|Clawson, Michael - Mike|
|Heaton, Michael - Mike|
|Smith, Timothy - Tim|
Submitted to: BMC Research Notes
Publication Type: Peer Reviewed Journal
Publication Acceptance Date: 6/23/2008
Publication Date: 6/23/2008
Citation: Clawson, M.L., Heaton, M.P., Keele, J.W., Smith, T.P., Harhay, G.P., Richt, J., Laegreid, W.W. 2008. A sequencing strategy for identifying variation throughout the prion gene of BSE-affected cattle. BMC Research Notes [journal online]. 1:32. Available: http://www.biomedcentral.com/1756-0500/1/32.
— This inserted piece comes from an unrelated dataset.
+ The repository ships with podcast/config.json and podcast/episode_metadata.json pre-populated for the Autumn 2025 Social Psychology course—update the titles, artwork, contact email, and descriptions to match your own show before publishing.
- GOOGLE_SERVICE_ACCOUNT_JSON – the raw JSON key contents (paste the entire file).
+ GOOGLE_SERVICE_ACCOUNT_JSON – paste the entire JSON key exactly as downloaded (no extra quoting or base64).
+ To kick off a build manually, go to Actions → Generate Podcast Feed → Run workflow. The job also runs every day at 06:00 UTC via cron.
Interpretive Summary: Transmissible spongiform encephalopathies (TSEs) are fatal mammalian neurological disorders that are characterized by abnormal deposits of the prion protein. Distinct TSEs have been identified in humans, sheep and cattle. Classical bovine spongiform encephalopathy (BSE), identified during the mid-1980s, was the first TSE recognized in cattle and is the probable cause of the human TSE variant Creutzfeldt-Jakob Disease (vCJD). Recently, so-called "atypical" BSEs have been identified in North American and European cattle that have phenotypes different from classical BSE. Two atypical BSEs are known to afflict cattle. Variation in the bovine prion gene (PRNP) associates with susceptibility to classical BSE and may correlate with some atypical BSEs. Here, we present detailed methodologies for 1) efficiently extracting DNA from small portions of brainstem (obex) and 2) amplifying and sequencing the prion gene (promoter region through the 3’ untranslated region, 25.2 kb) with a primer set designed around known variation. Our method can be used to detect rare PRNP alleles that may be present in BSE-affected cattle and was applied to the U.S. classical BSE case of 2003 and her sire.
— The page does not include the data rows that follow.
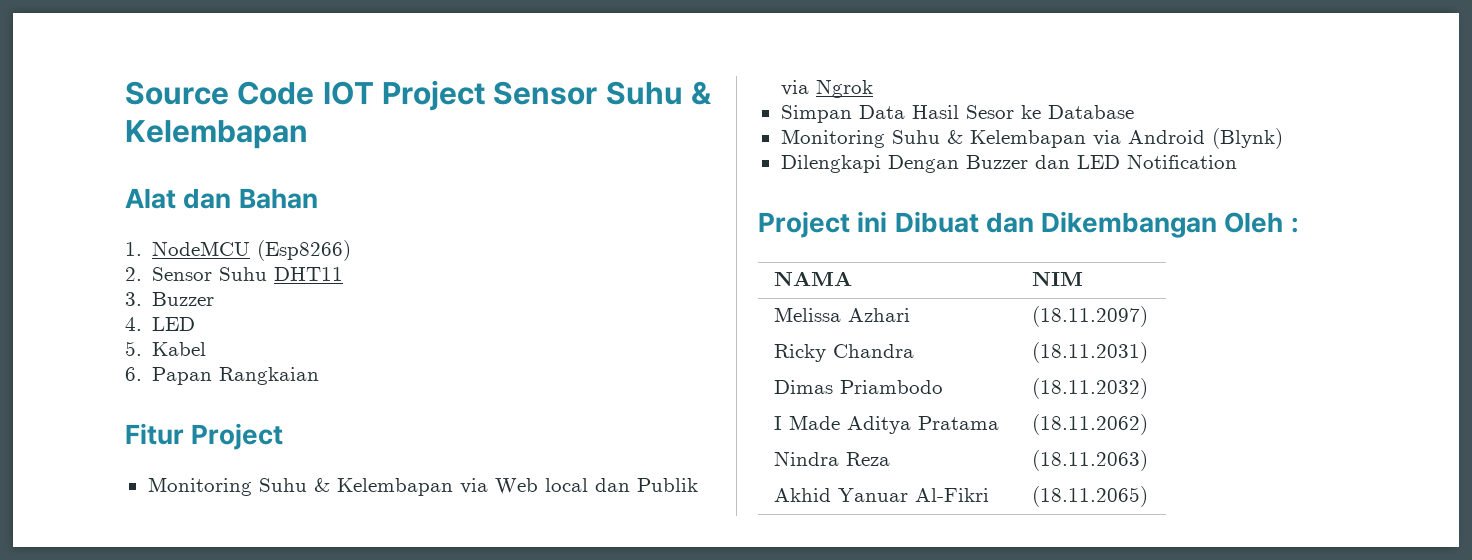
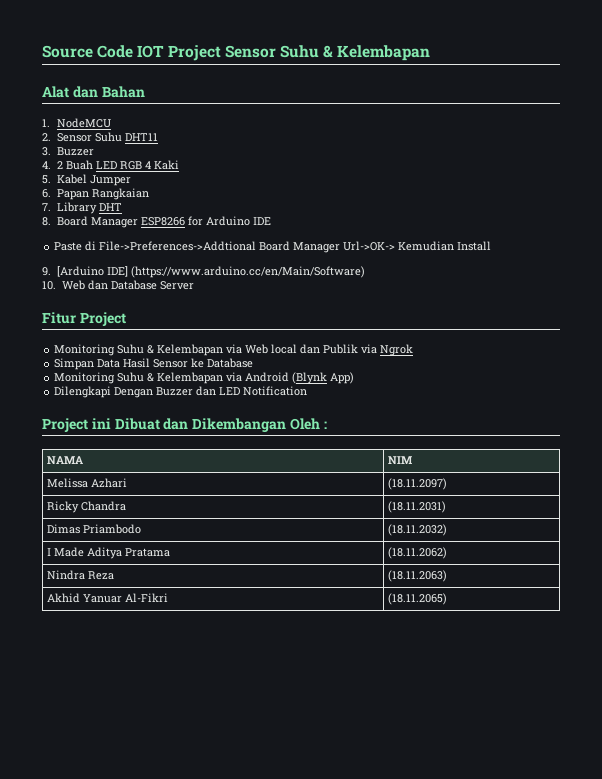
- 1. NodeMCU (Esp8266)
+ 1. NodeMCU
- 4. LED
+ 4. 2 Buah LED RGB 4 Kaki
- 5. Kabel
+ 5. Kabel Jumper
+ 7. Library DHT
+ 8. Board Manager ESP8266 for Arduino IDE
+ Paste di File->Preferences->Addtional Board Manager Url->OK-> Kemudian Install
+ 9. [Arduino IDE] (https://www.arduino.cc/en/Main/Software)
+ 10. Web dan Database Server
- Simpan Data Hasil Sesor ke Database
+ Simpan Data Hasil Sensor ke Database
- Monitoring Suhu & Kelembapan via Android (Blynk)
+ Monitoring Suhu & Kelembapan via Android (Blynk App)

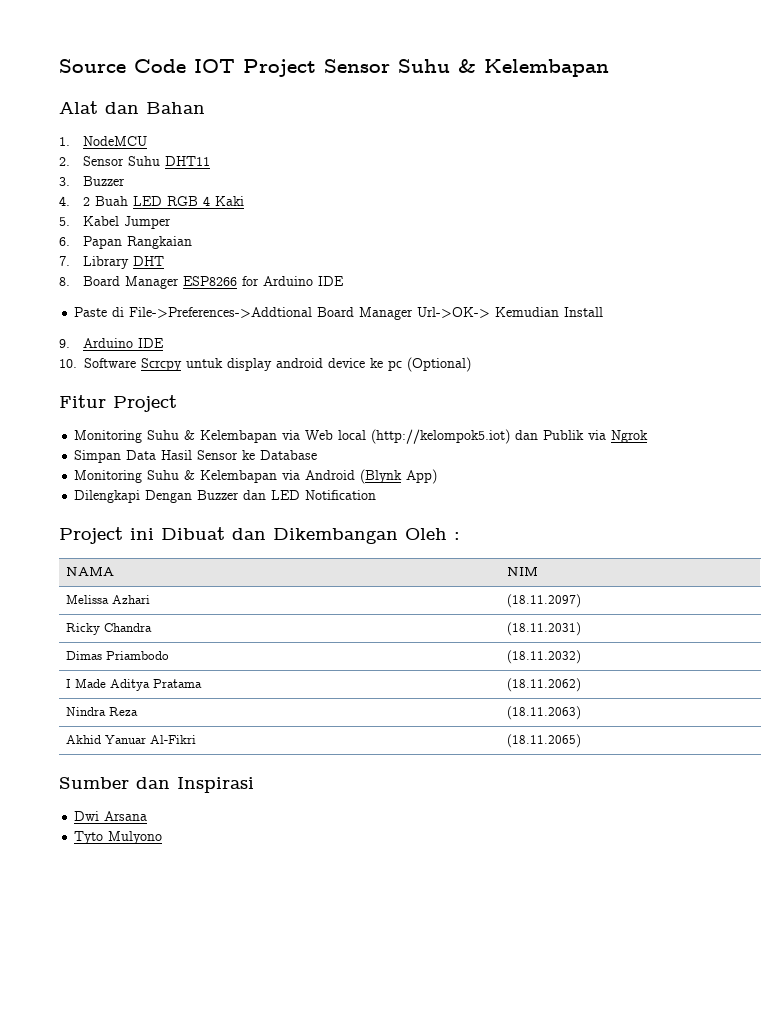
- 9. [Arduino IDE] (https://www.arduino.cc/en/Main/Software)
- 10. Web dan Database Server
+ 9. Arduino IDE
+ 10. Software Scrcpy untuk display android device ke pc (Optional)
- Monitoring Suhu & Kelembapan via Web local dan Publik via Ngrok
+ Monitoring Suhu & Kelembapan via Web local (http://kelompok5.iot) dan Publik via Ngrok
+ Sumber dan Inspirasi
+ Dwi Arsana
+ Tyto Mulyono

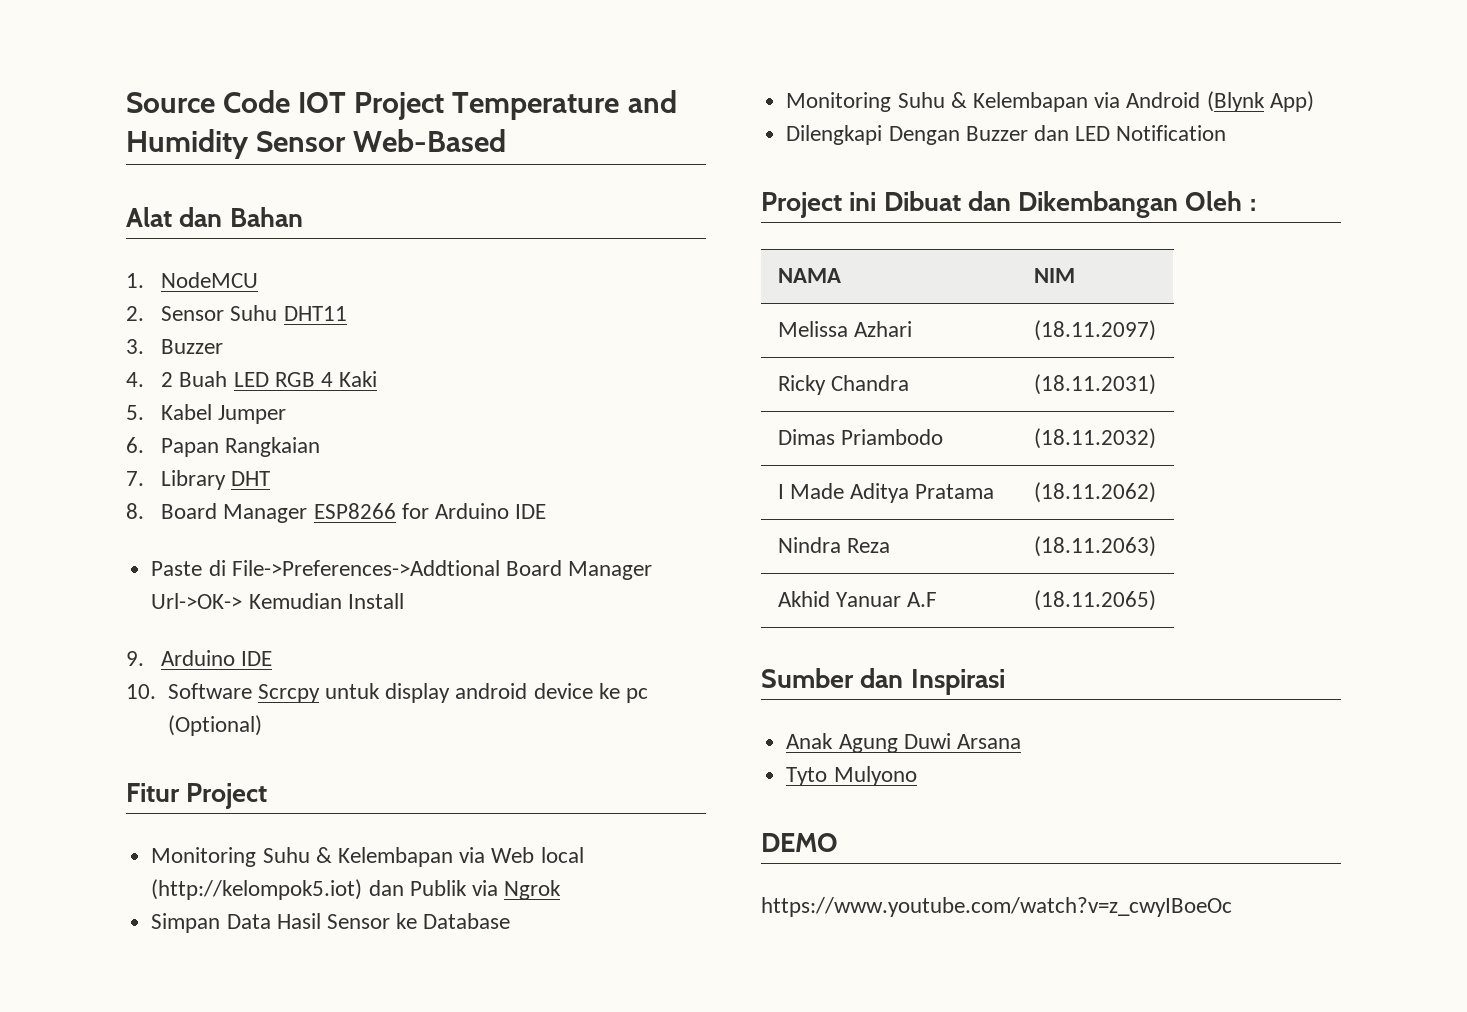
- Source Code IOT Project Sensor Suhu & Kelembapan
+ Source Code IOT Project Temperature and Humidity Sensor Web-Based
- Akhid Yanuar Al-Fikri | (18.11.2065)
+ Akhid Yanuar A.F | (18.11.2065)
- Dwi Arsana
+ Anak Agung Duwi Arsana
+ DEMO
+ https://www.youtube.com/watch?v=z_cwyIBoeOc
Technical Abstract: Cattle prion gene (PRNP) polymorphisms have been associated with bovine spongiform encephalopathy (BSE) susceptibility. We developed a method for sequencing bovine PRNP through all exons, introns and part of the promoter (25.2 kb) that accounts for known variation. The method can be used to detect rare PRNP alleles that may be present in BSE-affected cattle and was successfully applied to the first U.S. BSE case and her sire.